* EXERCISE INPUT
[Start of section]

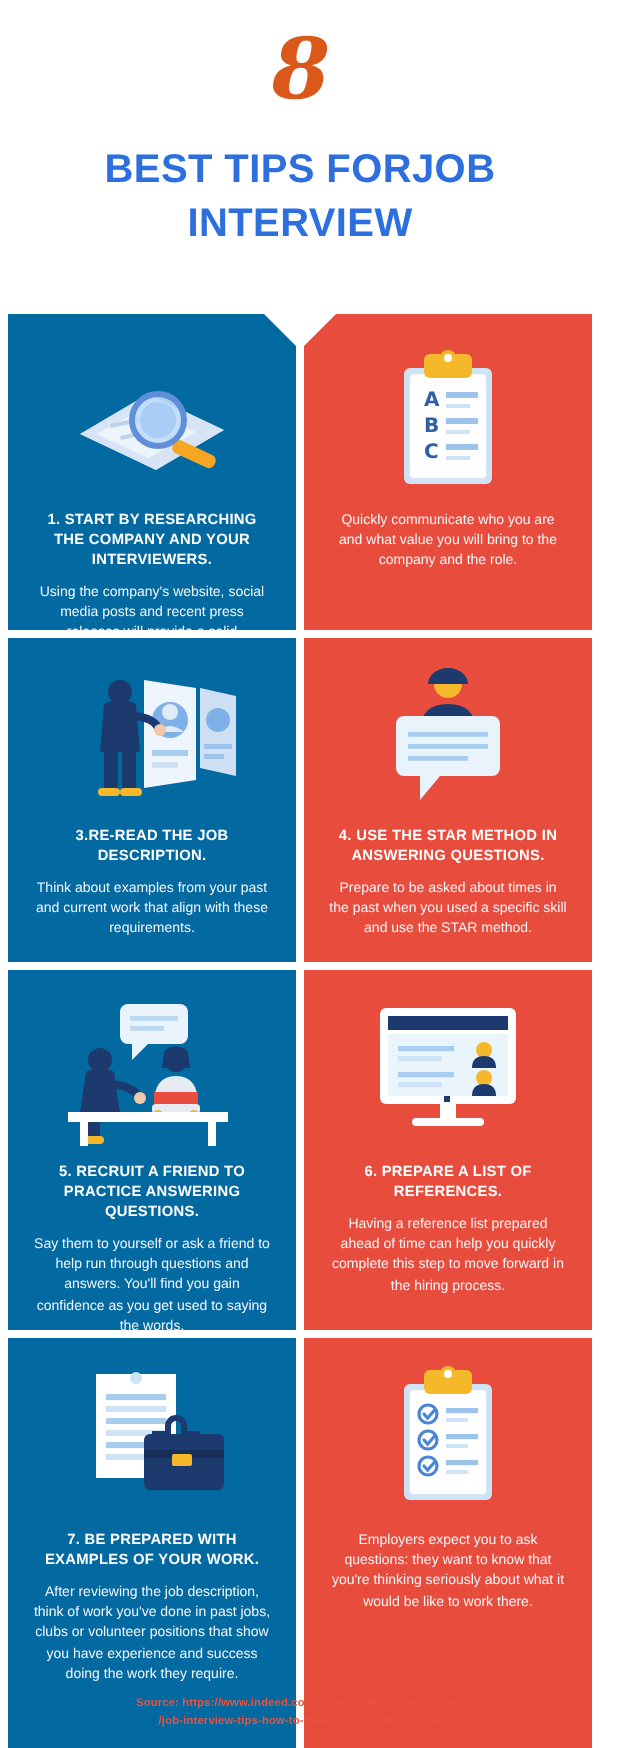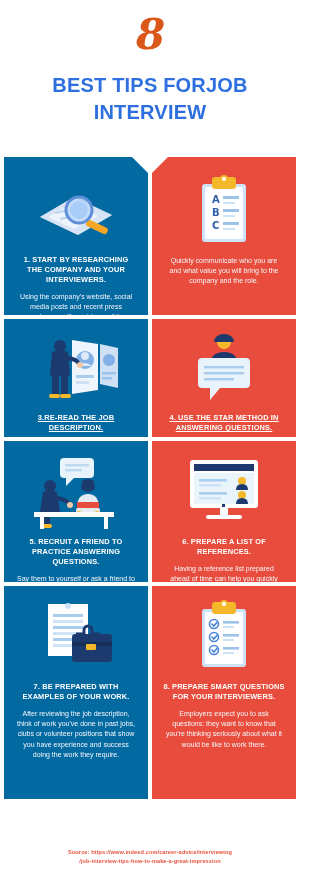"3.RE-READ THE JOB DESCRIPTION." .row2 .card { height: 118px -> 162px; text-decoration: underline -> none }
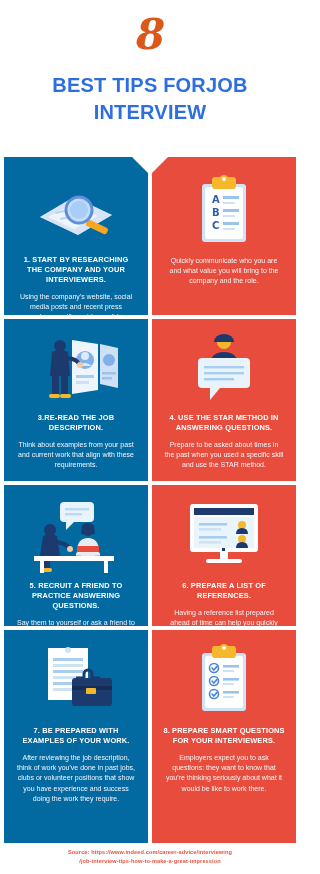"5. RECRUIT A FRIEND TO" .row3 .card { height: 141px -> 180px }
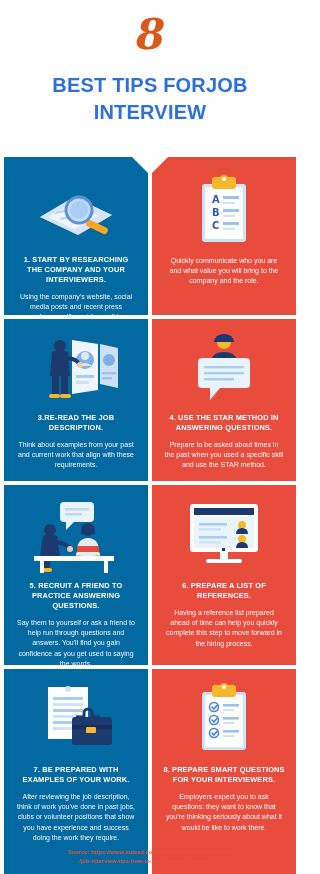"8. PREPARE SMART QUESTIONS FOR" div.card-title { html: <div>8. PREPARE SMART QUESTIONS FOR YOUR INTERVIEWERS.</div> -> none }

[End of section]
[Start of section]

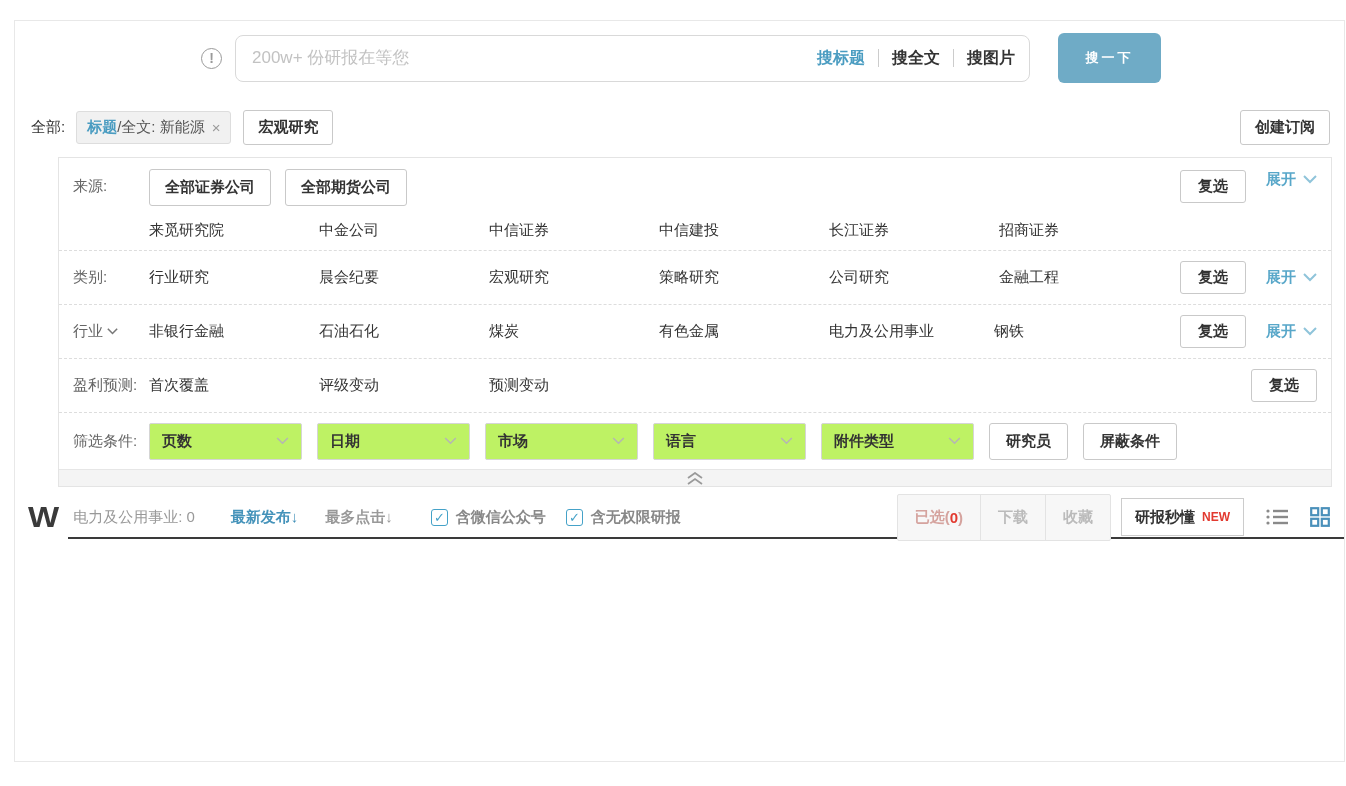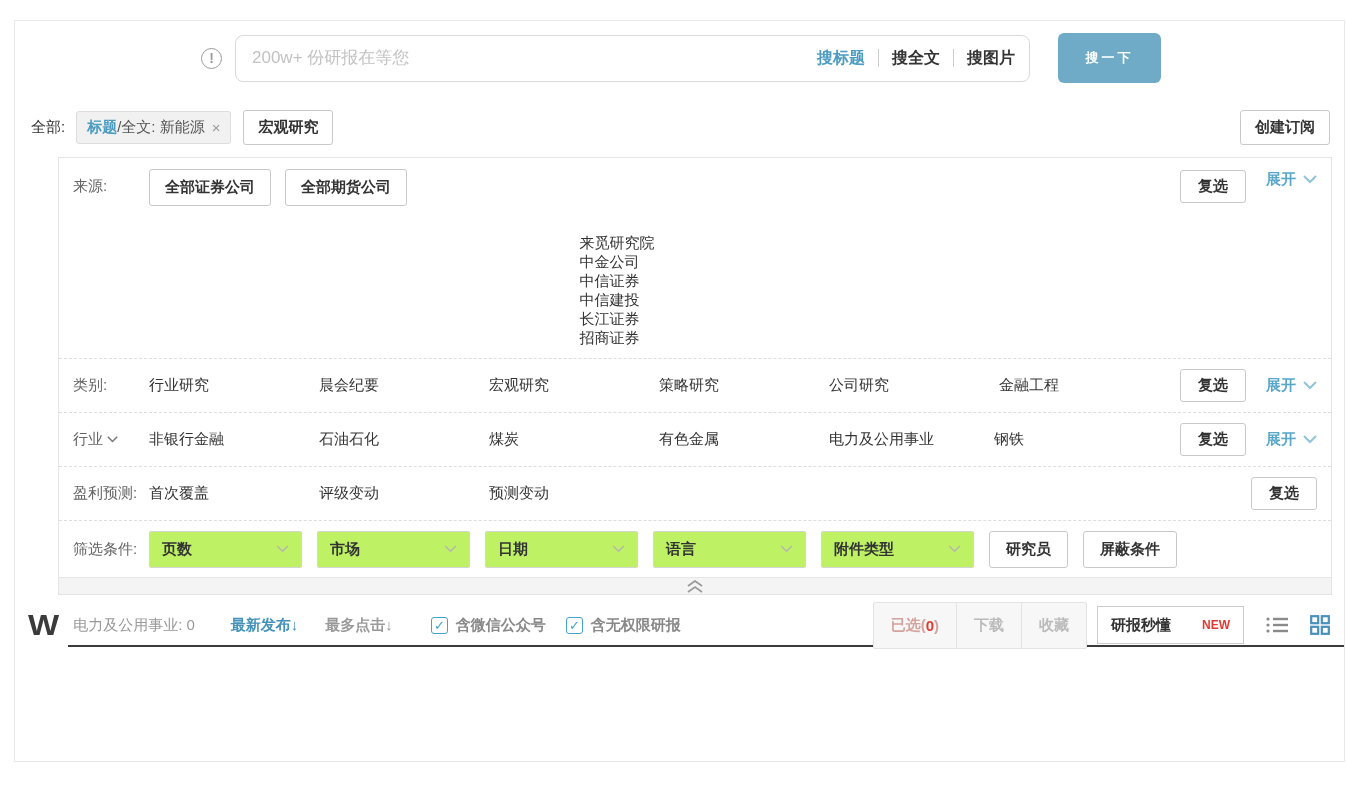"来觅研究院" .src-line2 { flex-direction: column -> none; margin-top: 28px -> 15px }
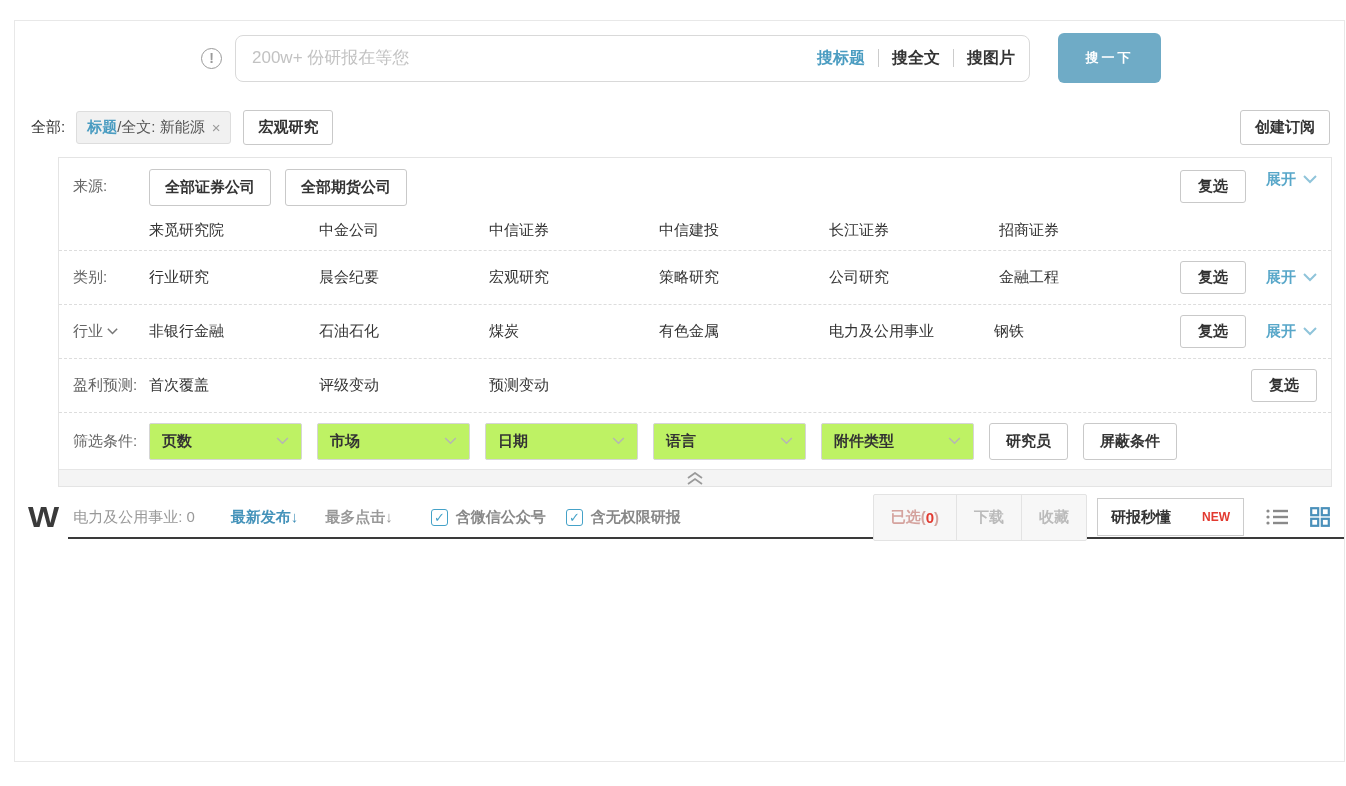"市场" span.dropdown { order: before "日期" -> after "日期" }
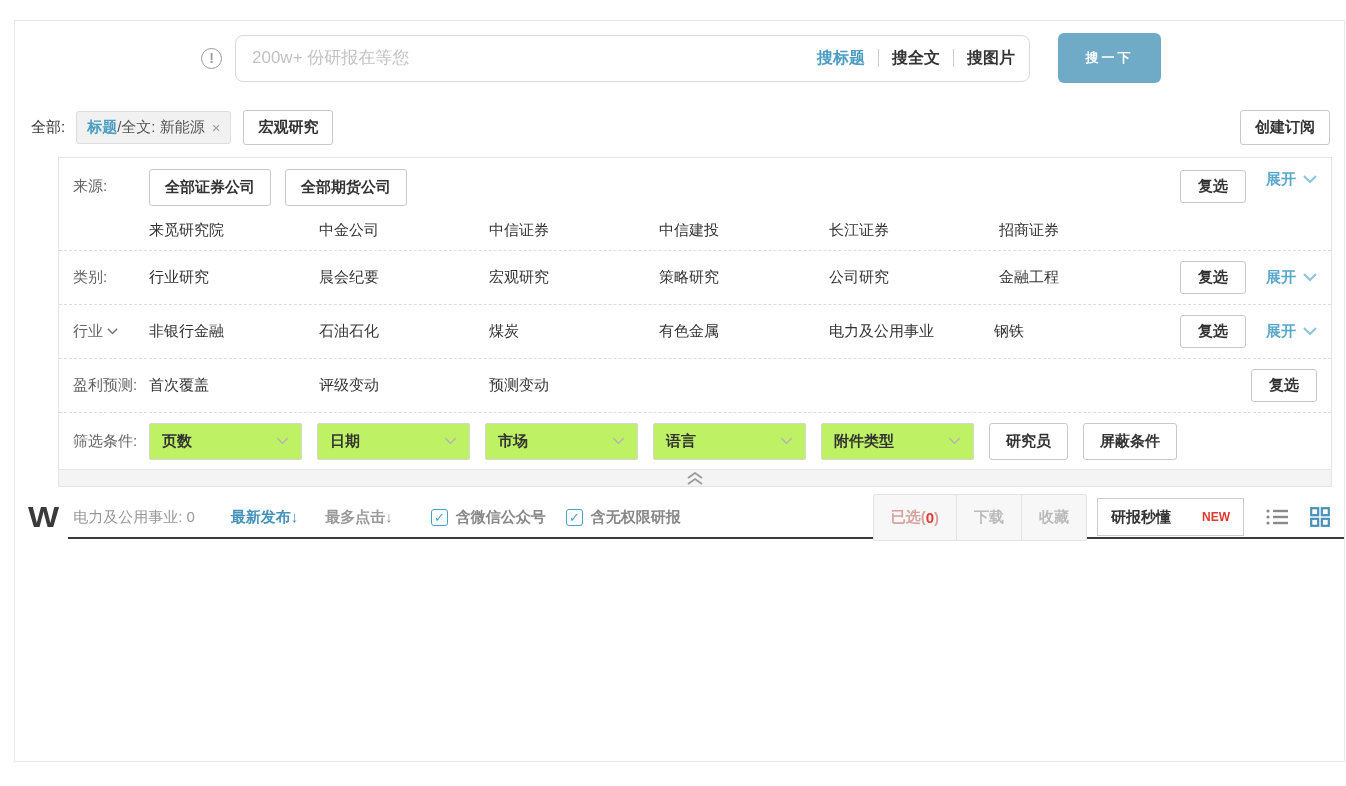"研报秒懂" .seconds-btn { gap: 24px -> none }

[End of section]

* TASK PROMPT
Leaving out all pictures, set down exactly the lines of the material above, from the line with "flex-direction: column ->" to the line with "gap: 24px ->" inclusive, and no others.

* YOUR SOLUTION
"来觅研究院" .src-line2 { flex-direction: column -> none; margin-top: 28px -> 15px }
"市场" span.dropdown { order: before "日期" -> after "日期" }
"研报秒懂" .seconds-btn { gap: 24px -> none }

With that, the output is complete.